What to work on =>
Word for word, restate the records that come next, omitting the images.

Dataset records =>
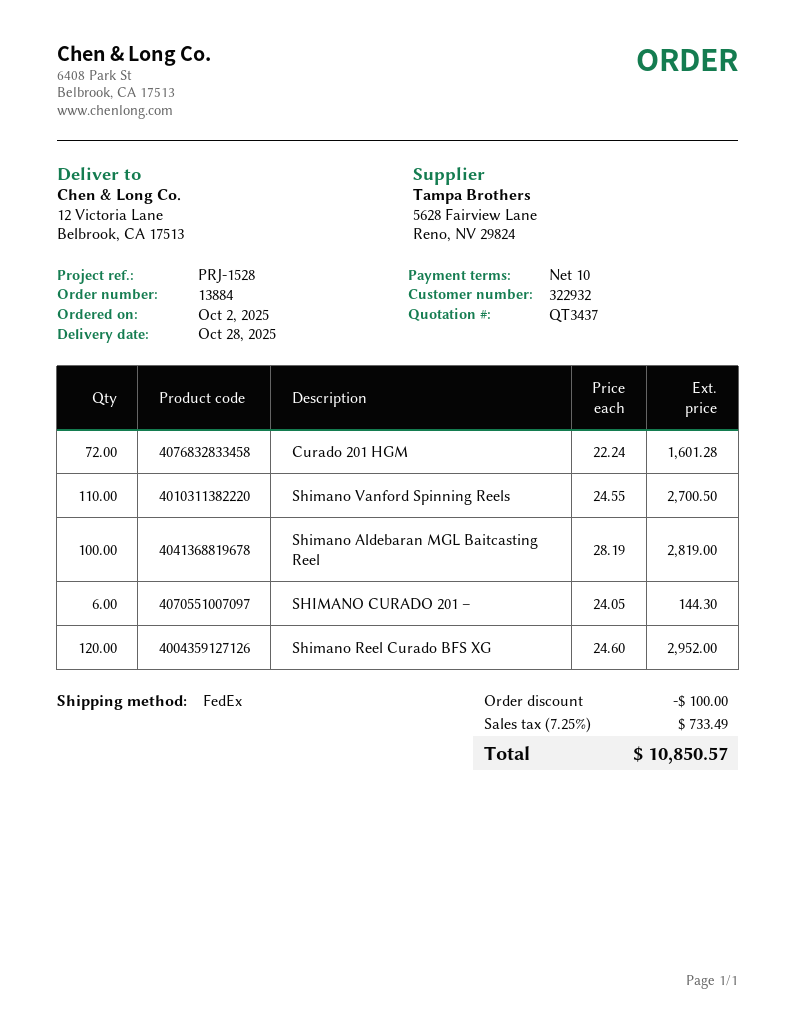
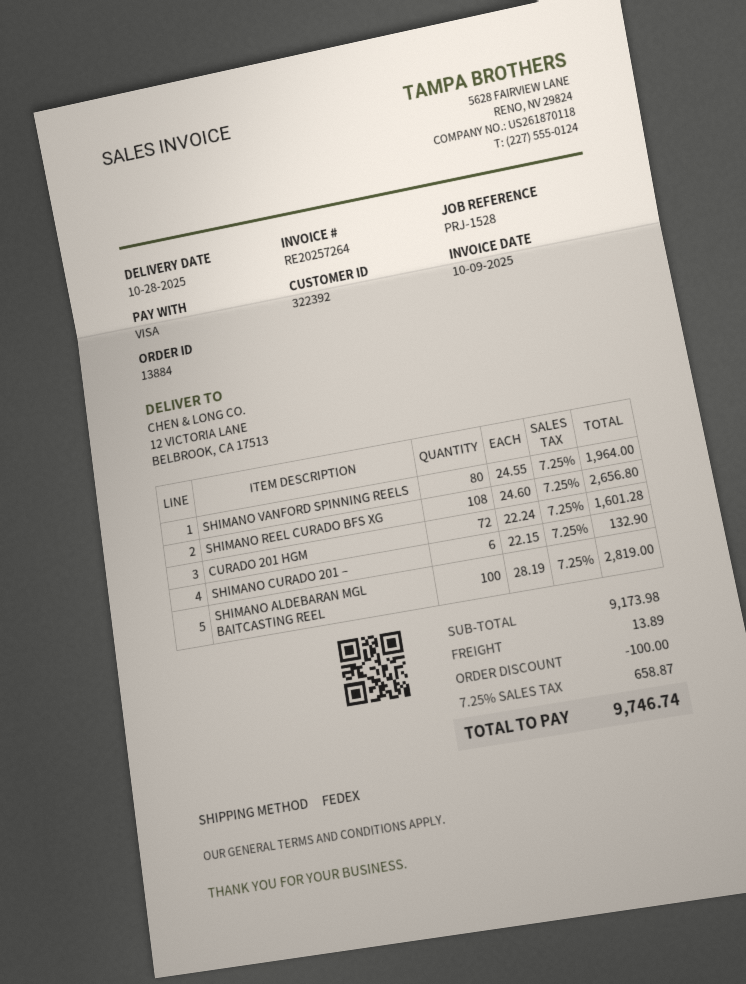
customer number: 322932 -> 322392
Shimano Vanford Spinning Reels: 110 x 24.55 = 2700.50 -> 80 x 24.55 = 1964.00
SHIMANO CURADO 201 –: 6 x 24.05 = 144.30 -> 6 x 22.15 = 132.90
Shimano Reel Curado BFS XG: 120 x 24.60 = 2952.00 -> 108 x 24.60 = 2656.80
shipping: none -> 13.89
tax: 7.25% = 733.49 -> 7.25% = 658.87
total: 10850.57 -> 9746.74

Exercise output =>
customer number: 322932 -> 322392
Shimano Vanford Spinning Reels: 110 x 24.55 = 2700.50 -> 80 x 24.55 = 1964.00
SHIMANO CURADO 201 –: 6 x 24.05 = 144.30 -> 6 x 22.15 = 132.90
Shimano Reel Curado BFS XG: 120 x 24.60 = 2952.00 -> 108 x 24.60 = 2656.80
shipping: none -> 13.89
tax: 7.25% = 733.49 -> 7.25% = 658.87
total: 10850.57 -> 9746.74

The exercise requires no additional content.